No Rio Grande do Sul, as cotações permaneceram sustentadas, com o porto de Rio Grande em R$ 139,00 por saca e preços de até R$ 136,00 no interior. A safra 2025/2026 terminou com produtividade média de 2.707 quilos por hectare e quebra de 14,8% ante a expectativa inicial, enquanto o trigo já ocupa 87% dos 814.220 hectares projetados.

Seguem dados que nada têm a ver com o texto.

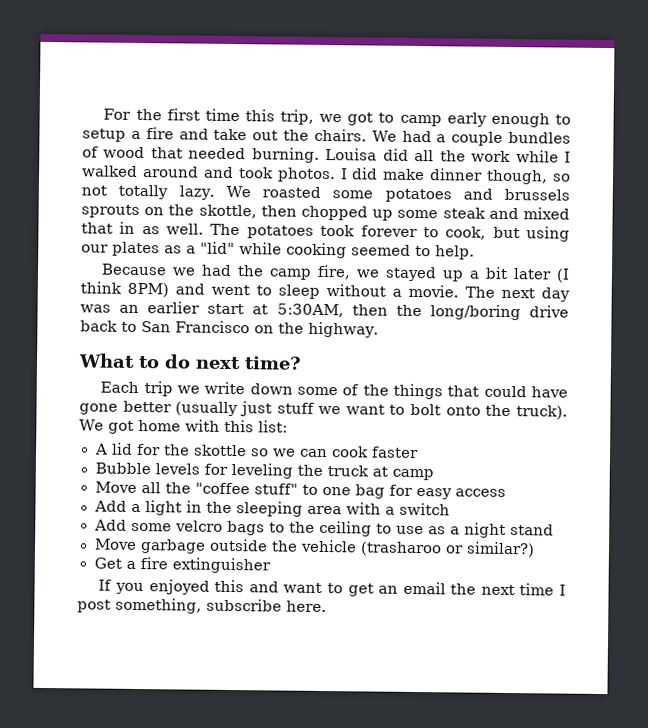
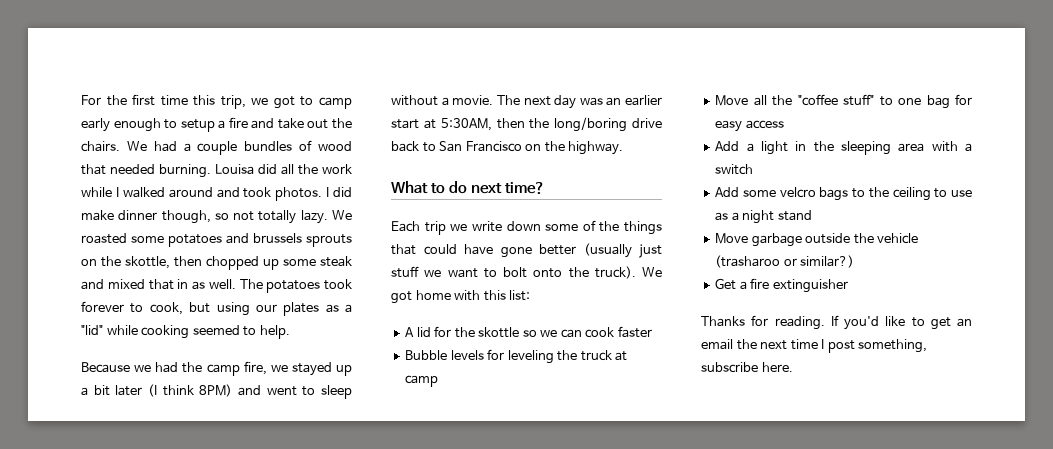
- If you enjoyed this and want to get an email the next time I post something, subscribe here.
+ Thanks for reading. If you'd like to get an email the next time I post something, subscribe here.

Em Santa Catarina, o mercado também mostrou estabilidade, com destaque para o recorde nacional de produtividade de 156,13 sacas por hectare obtido em Major Vieira. Mesmo com o desempenho técnico, cooperativas e cerealistas operam com alta ocupação, limitando a retenção de volumes adicionais.
No Paraná, a safra recorde de 26,3 milhões de toneladas agravou a saturação dos silos, situação intensificada pelo avanço do milho safrinha. Em Mato Grosso do Sul, o déficit de armazenagem supera 12,4 milhões de toneladas e força vendas mais rápidas de soja. Já em Mato Grosso, os fretes seguem elevados, a colheita do milho pressiona a logística e o crédito problemático atingiu R$ 21,79 bilhões, equivalente a 18,22% da carteira rural estadual.
Nas redes sociais, predominam preocupações com margens apertadas, custos, diferenças regionais de preços, crédito e seguro rural, apesar de sinais positivos ligados ao desempenho produtivo e ao controle fitossanitário.